Auctioneer found guilty of fraud with bad checks
Published 12:00 am Friday, April 2, 2010
HATTIESBURG — A jury in Forrest County found the former vice president of Durham Auctions guilty Thursday on four counts of felony bad checks with the intent to defraud.
Jim Durham stood trial for writing more than $225,000 in bad checks for various types of equipment not delivered to multiple customers, including the Warren County Board of Supervisors, according to the Forrest County prosecutors.
A check received in 2008 to sell a surplus motor grader bounced, leading Warren County officials to investigate. Road Manager Richard Winans testified the county had done business with Durham and his father, Don, since the mid-1980s. Millions of dollars of surplus road equipment were sold through the Durhams’ company.
Sentencing is set for 9 a.m., April 12 in Forrest County Circuit Court. Durham could face up to 12 years in prison.
In closing arguments Thursday, prosecutors pleaded for jurors to see Durham as a money-obsessed, irresponsible businessman who thought the law didn’t apply to him.

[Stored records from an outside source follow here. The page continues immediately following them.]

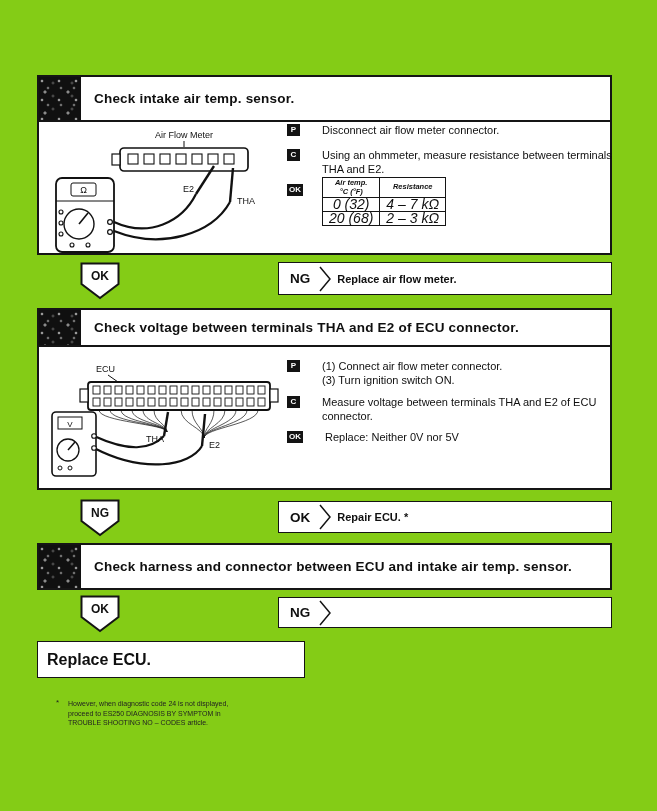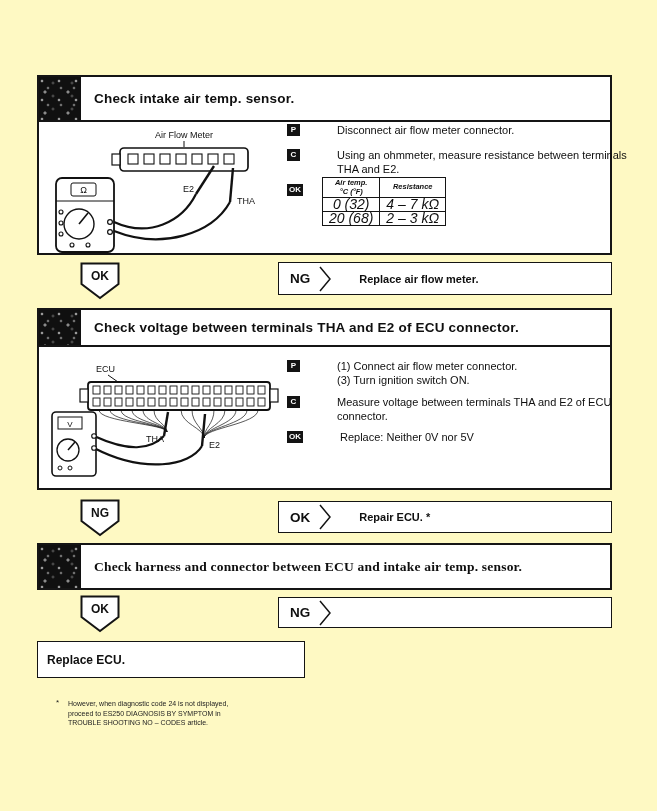--- a/index.html
+++ b/index.html
@@ -9,7 +9,7 @@
     font-family: "Liberation Sans", sans-serif;
     color: #0f0f0f;
   }
-  .page { position: relative; width: 657px; height: 811px; background:#fef9c3; overflow: hidden; }
+  .page { position: relative; width: 657px; height: 811px; background:#84cc16; overflow: hidden; }
 
   .stepbox {
     position: absolute;

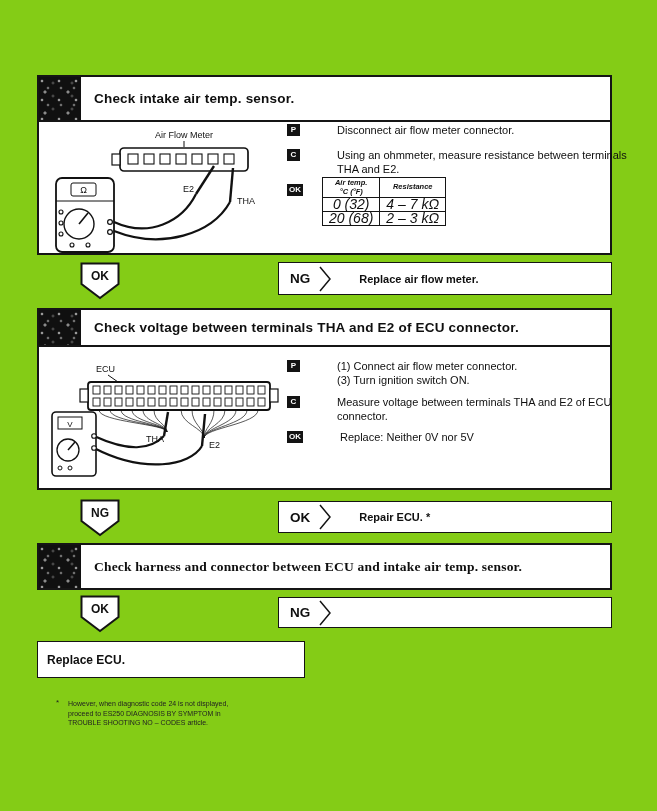--- a/index.html
+++ b/index.html
@@ -58,7 +58,7 @@
   .inst-text {
     font-size: 11px;
     line-height: 14px;
-    margin-left: 37px;
+    margin-left: 22px;
     width: 294px;
   }
 

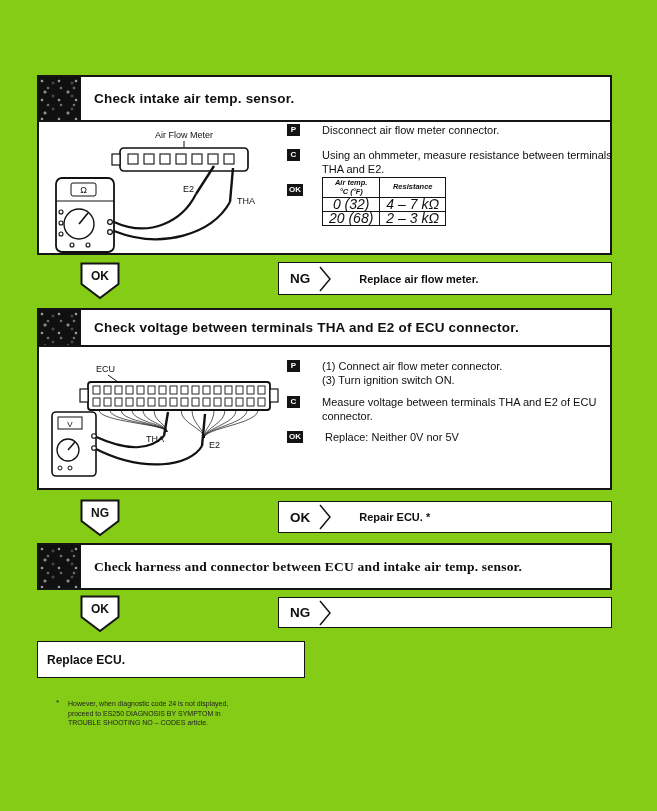--- a/index.html
+++ b/index.html
@@ -88,7 +88,7 @@
   }
   .result-label { font-size: 13.5px; font-weight: bold; margin-left: 11px; }
   .result .chev { margin-left: 8px; margin-right: 4px; flex: 0 0 auto; }
-  .result-action { font-size: 11px; font-weight: bold; margin-left: 22px; }
+  .result-action { font-size: 11px; font-weight: bold; margin-left: 0; }
 
   .final-box {
     position: absolute;

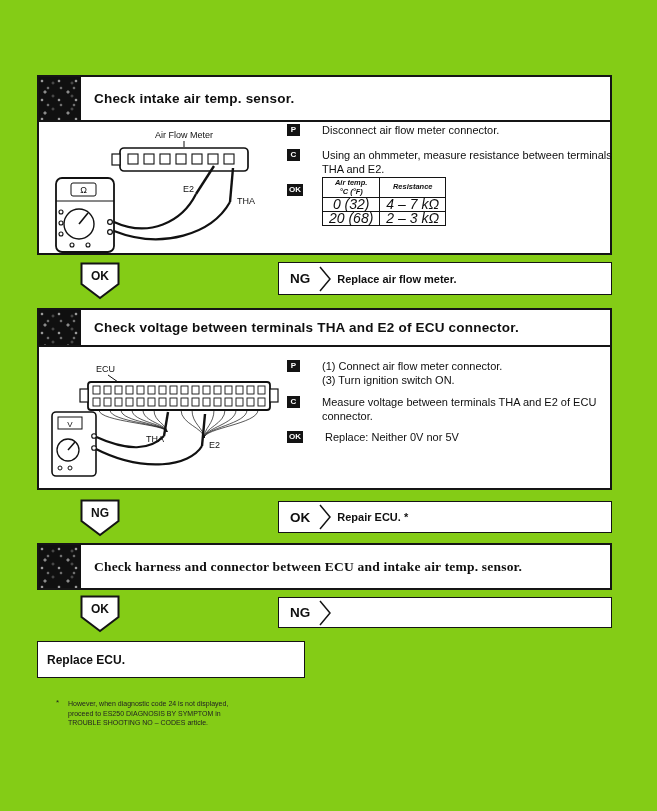--- a/index.html
+++ b/index.html
@@ -22,7 +22,7 @@
     border-bottom: 2px solid #151515;
     background: #fff;
   }
-  .step-header.no-border { border-bottom: none; font-family: Liberation Serif, serif; }
+  .step-header.no-border { border-bottom: none; }
   .marker {
     flex: 0 0 42px;
     align-self: stretch;

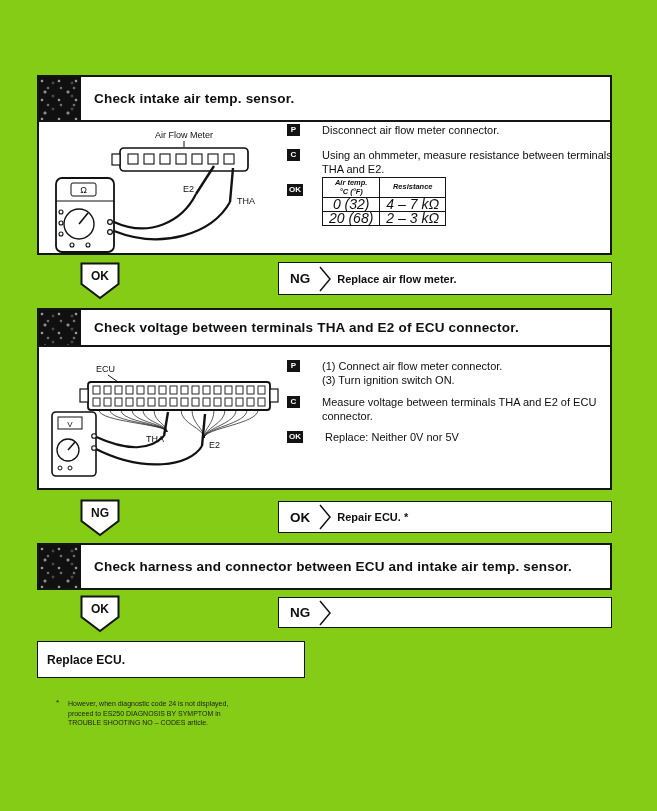--- a/index.html
+++ b/index.html
@@ -97,7 +97,7 @@
     display: flex;
     align-items: center;
   }
-  .final-box span { font-size: 12px; font-weight: bold; margin-left: 9px; }
+  .final-box span { font-size: 16px; font-weight: bold; margin-left: 9px; }
 
   .footnote { position: absolute; font-size: 7px; line-height: 9.5px; color: #222; }
   .footnote .fn-marker { position: absolute; left: -12px; top: -1px; font-size: 8px; }

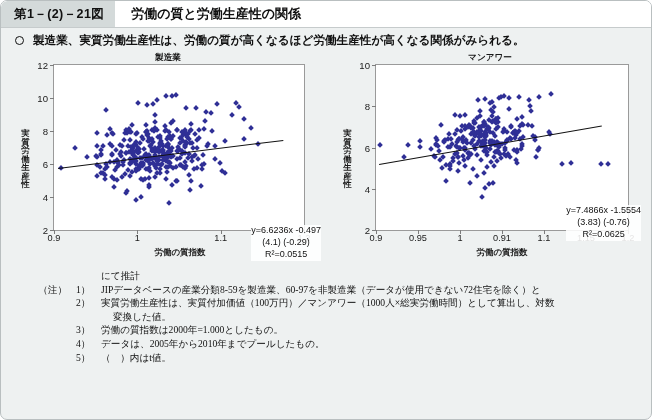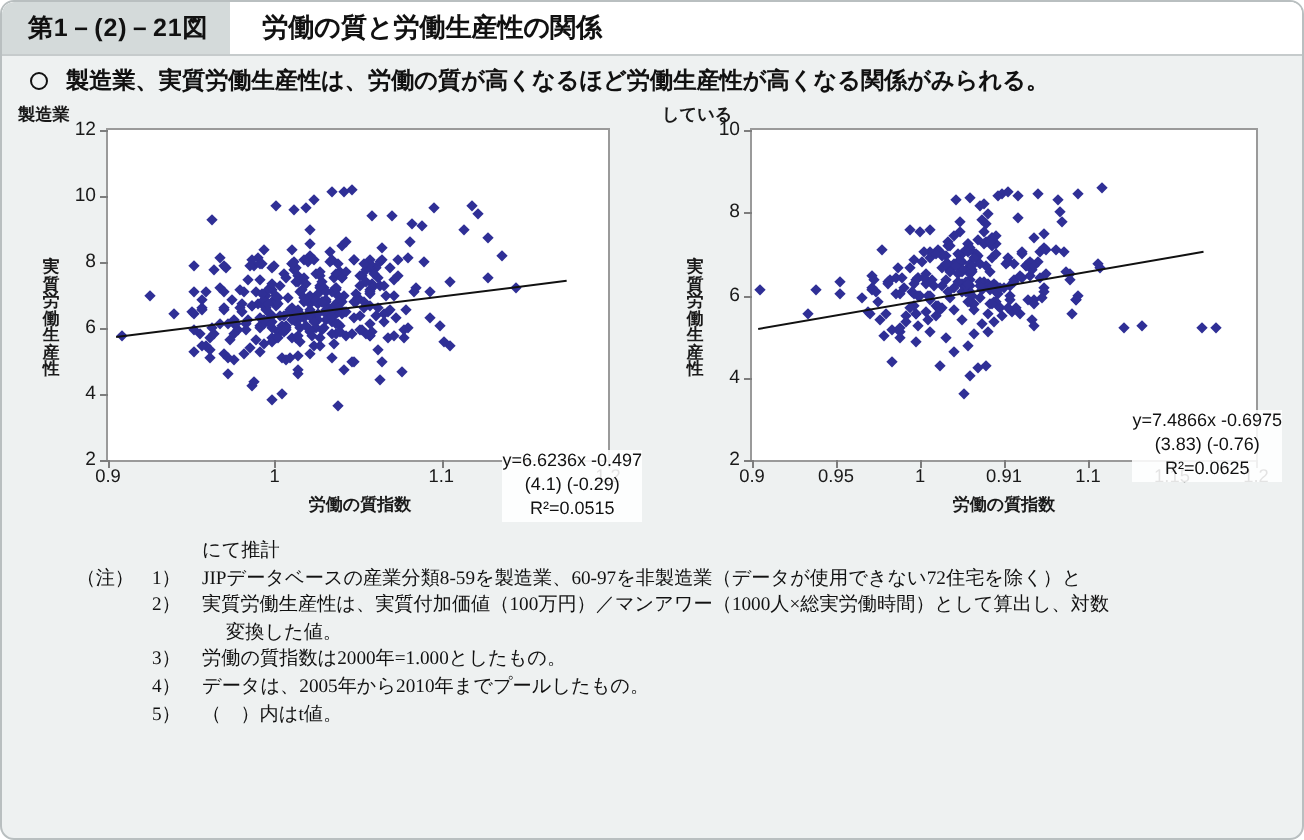--- a/index.html
+++ b/index.html
@@ -71,6 +71,7 @@
 
   .panel-title {
     position: absolute; top: 1px; left: 0; width: 100%;
+    text-align: center;
     font-size: 8.6px; font-weight: bold; color: #1a1a1a;
   }
 

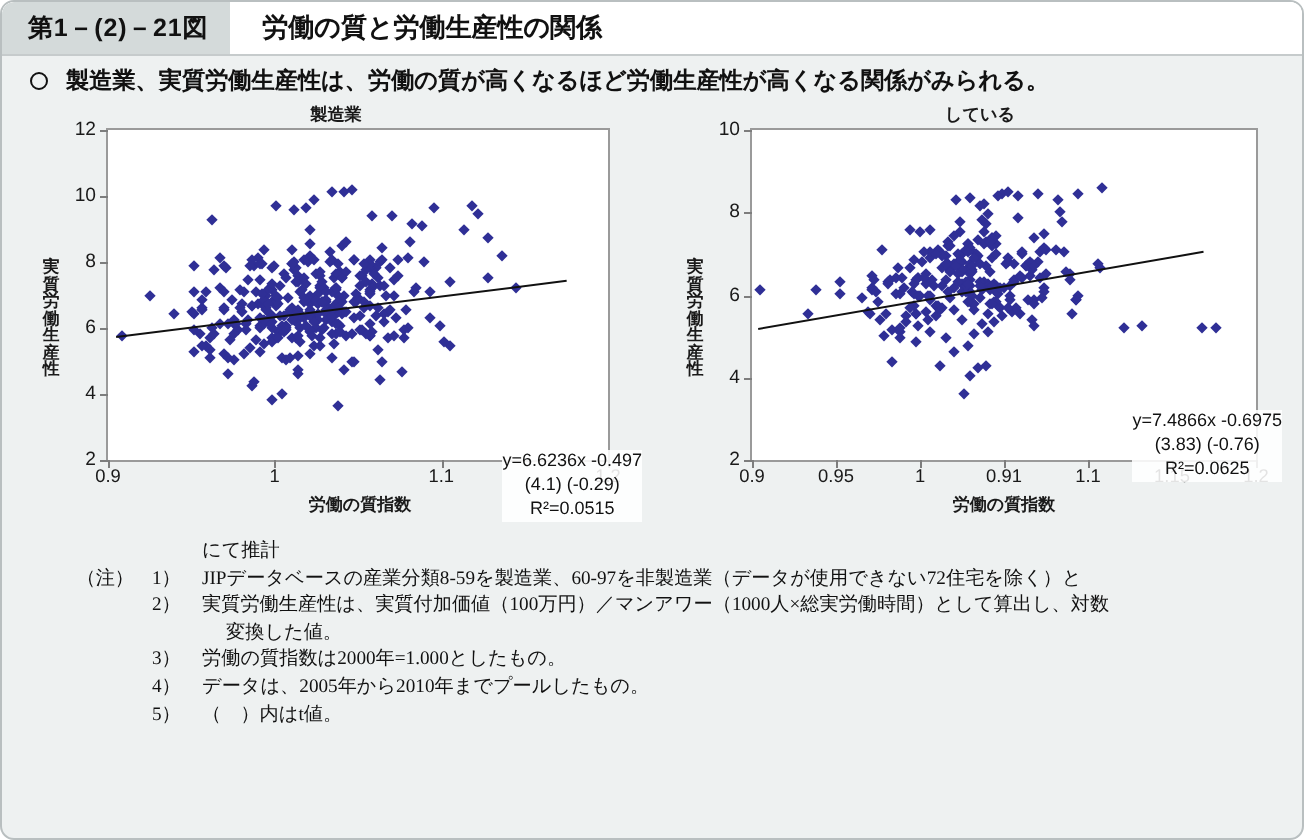--- a/index.html
+++ b/index.html
@@ -578,7 +578,7 @@
     </div>
 
     <div class="panel right">
-      <div class="panel-title">している</div>
+      <div class="panel-title">マンアワー</div>
       <div class="axis-title-y">実質労働生産性</div>
       <div class="plot-frame">
         <div class="plot-inner" id="plot-1">

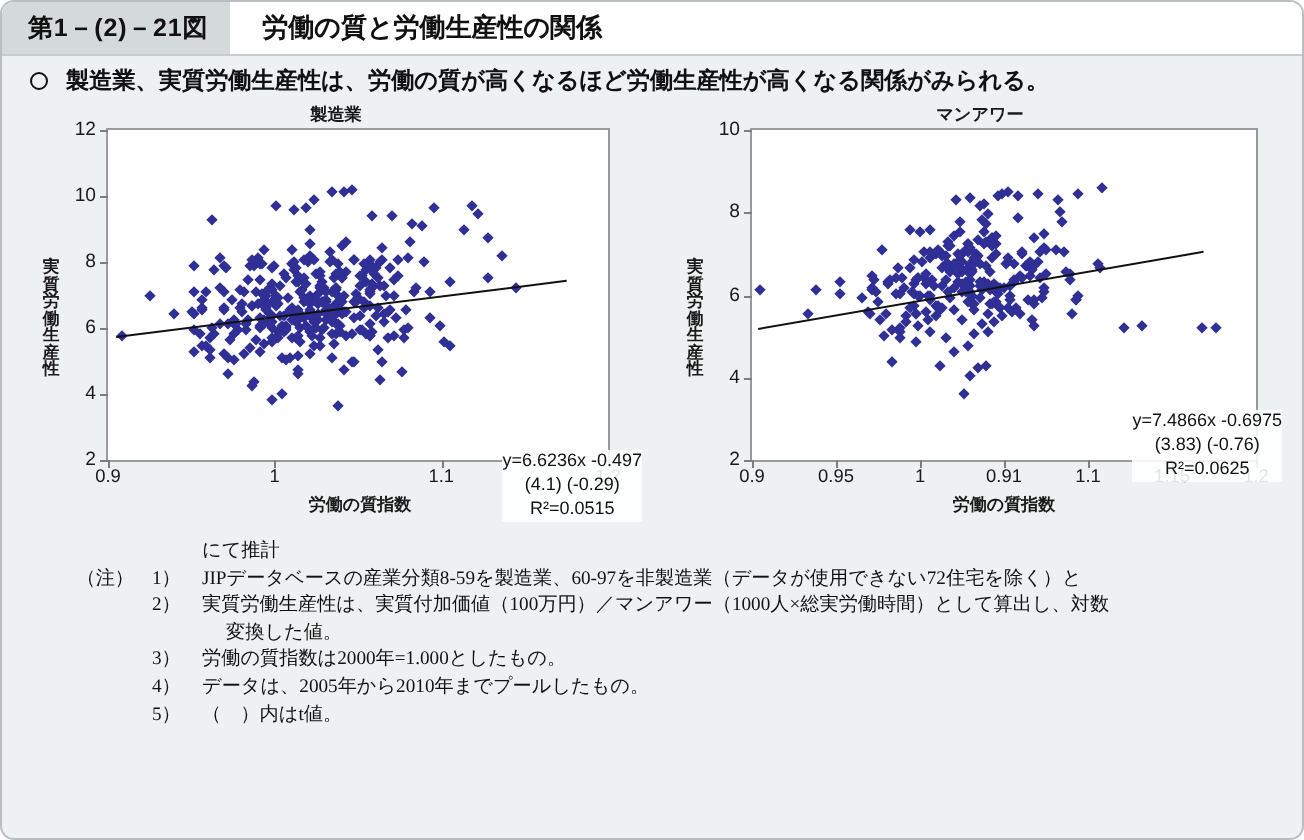--- a/index.html
+++ b/index.html
@@ -884,7 +884,7 @@
         </div>
       <div class="axis-title-x">労働の質指数</div>
       <div class="eqbox">
-        <div>y=7.4866x -0.6975</div>
+        <div>y=7.4866x -1.5554</div>
         <div>(3.83)  (-0.76)</div>
         <div>R²=0.0625</div>
       </div>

“You have an individual who takes enormous risk, runs a business into the ground and then says they are not responsible,” Forrest County Assistant District Attorney DeCarlo Hood said. “The rules don’t apply to them. … There’s always a victim left holding the bag.”
Arthur Lemann, Durham’s defense counsel, said the district attorney’s office never proved intent to defraud. He said Durham had nothing to gain from defrauding customers who frequented Durham Auctions for years.
“You have to decide… it’s all his fault,” he said. “He’s bankrupt, he’s lost everything, but you cannot find from the facts of this case that this man had an intent to defraud anyone.”
Hood told the jury a check returned for insufficient funds should be presumed to be fraud under state law. He said hours of testimony regarding bad business practices, overdraft agreements with banks and bankruptcy filings were nothing but smoke and mirrors used by defense counsel to cloud juror’s judgment.
Durham used an escrow account to hold revenues from auctions. The money should have gone straight to the seller, but it was instead used to pay off loans and investors, according to Durham.
“He never acknowledges that it wasn’t his money he was spending,” Hood said. “He can’t use their money if he has their money in that account, it should be there … they aren’t responsible for your bad business decisions.”
The auction company and Durham both filed for Chapter 7 bankruptcy in 2008, Durham testified.